In early August after two rounds of internal audits and revisions of our procedures, we were ready for the Final System Review by Eagle Group. It was a preassessment audit in which two consultants, who were new to the project, spent two intensive days shaking out our system. Eagle Group knew just where to hit. Friendly fire is the worst. But it was what we needed, a dress rehearsal for the registrar.
By the first or second week in September we had closed the gaps identified in the System Review and were ready for the registrar. What we said, we did. What we did, we said. And everything we did and said pointed to the standard.
The registration itself was less harsh than the Final System Review had been. During the two day process the registrar’s assessors identified one minor finding relating to Document Data and Control. We were able to close it before they left.
The completed assessment certified us to ISO 9001 and attested to our compliance with Ford’s Quality Operating System. Since there was no apparatus for registering to QS-9000 with the TE Supplement, we received a separate letter which warranted that we were in compliance with QS-9000 and the TE Supplement.
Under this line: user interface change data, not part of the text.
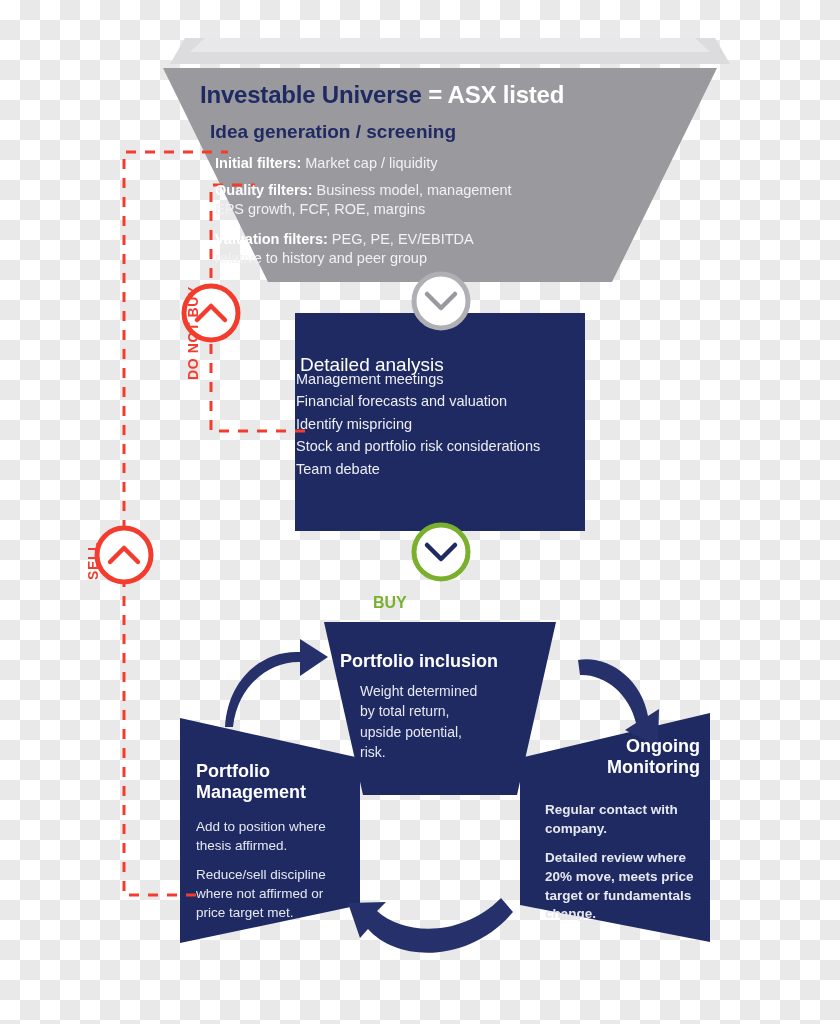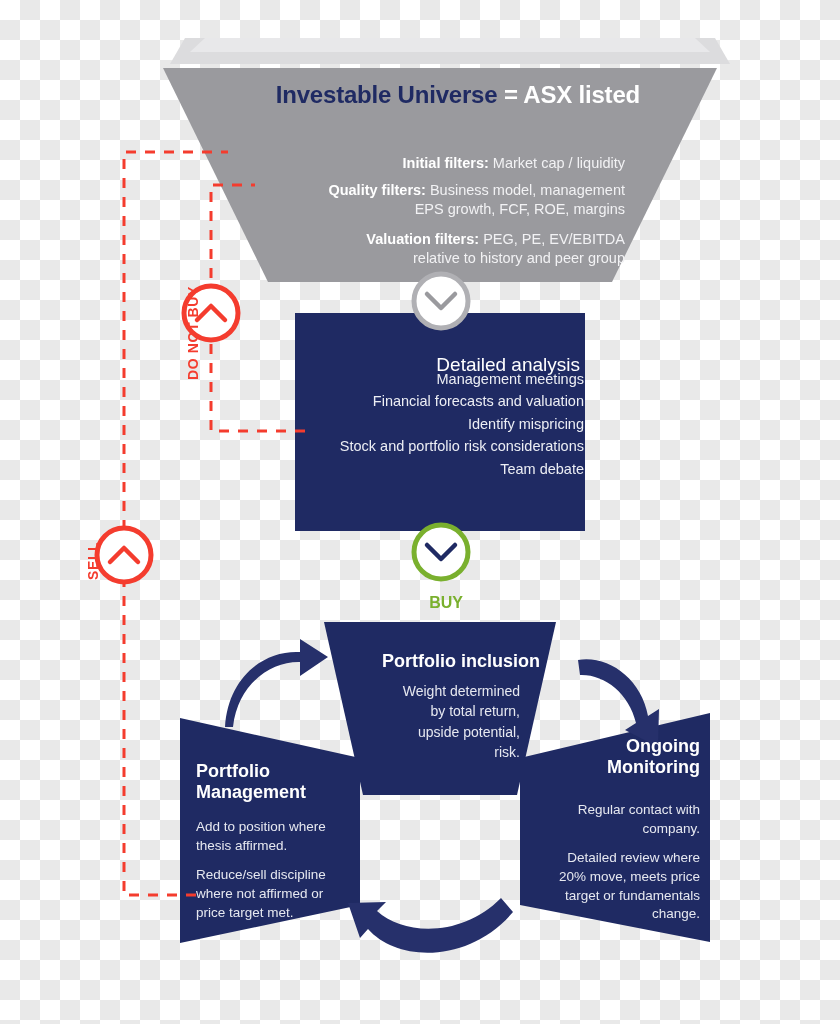--- a/index.html
+++ b/index.html
@@ -30,21 +30,21 @@
     width: 840px;
     height: 1024px;
     pointer-events: none;
   }
   .layer > * { pointer-events: auto; }
 
   
   .txt {
     position: absolute;
     color: #ffffff;
-    text-align: right;
+    text-align: left;
     line-height: 1.28;
     -webkit-font-smoothing: antialiased;
   }
 
   .funnel-title {
     left: 200px; top: 80px; width: 440px;
     font-size: 24px; font-weight: bold;
     color: #1f2a63;
     letter-spacing: -0.2px;
   }
@@ -54,21 +54,21 @@
     left: 210px; top: 120px; width: 420px;
     font-size: 19px; font-weight: bold;
     color: #1f2a63;
   }
 
   .funnel-line {
     left: 215px; width: 410px;
     font-size: 14.5px;
     color: #f2f2f4;
   }
-  .funnel-line b { font-weight: bold; color: #ffffff; margin-left: 40px; }
+  .funnel-line b { font-weight: bold; color: #ffffff; }
   #f-initial   { top: 154px; }
   #f-quality   { top: 181px; }
   #f-valuation { top: 230px; }
 
   
   .da-title {
     left: 300px; top: 353px; width: 280px;
     font-size: 19px; font-weight: normal;
   }
   .da-body {
@@ -107,21 +107,21 @@
   
   .om-title {
     left: 560px; top: 736px; width: 140px;
     font-size: 18px; font-weight: bold;
     text-align: right; line-height: 1.18;
   }
   .om-body {
     left: 545px; top: 801px; width: 155px;
     font-size: 13.5px;
     color: #e6e8f0;
-    text-align: right; line-height: 1.38;
+    text-align: left; line-height: 1.38; font-weight: bold;
   }
   .om-body p { margin: 0 0 11px 0; }
 
   
   .buy-label {
     left: 373px; top: 593px; width: 90px;
     font-size: 16px; font-weight: bold;
     color: #7ab02e;
   }
 
@@ -203,20 +203,21 @@
       <path d="M110,562 L124,548 L138,562" fill="none" stroke="#f43c2e" stroke-width="4.5" stroke-linecap="round" stroke-linejoin="round"></path>
     </g>
   </svg>
 
   <div class="txt funnel-title">
     <span>Investable Universe</span>
     <span class="lightword">=</span>
     <span class="lightword">ASX listed</span>
   </div>
 
+  <div class="txt funnel-sub">Idea generation / screening</div>
 
   <div class="txt funnel-line" id="f-initial">
     <b>Initial filters:</b><span> Market cap / liquidity</span>
   </div>
 
   <div class="txt funnel-line" id="f-quality">
     <b>Quality filters:</b><span> Business model, management</span><br>
     <span>EPS growth, FCF, ROE, margins</span>
   </div>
With certification, the Q1 Award and the flags flying in front of our buildings, we feel we have legitimacy as a supplier. Since we were first or among the first in our industry to reach this goal, we also feel the Award confirms us as a leader. It gives us a sense that as a small company, we can survive and prosper in the industry niche we’re in.
Our operations have also improved. We expect to see the kind of bottom line impact the Automotive Industry Action Group (AIAG) found in its recent fourth annual Quality Survey Report. That Survey reported that in the first year of QS-9000 certification savings averaged more than 6 percent. Survey respondents also reported a 48 percent improvement in parts per million defects, a 38 percent improvement in on-time shipping performance, and a 23 percent increase in OEM market share.
If we enjoy the kinds of improvements suggested by the AIAG survey, the quality system will quickly more than pay for itself.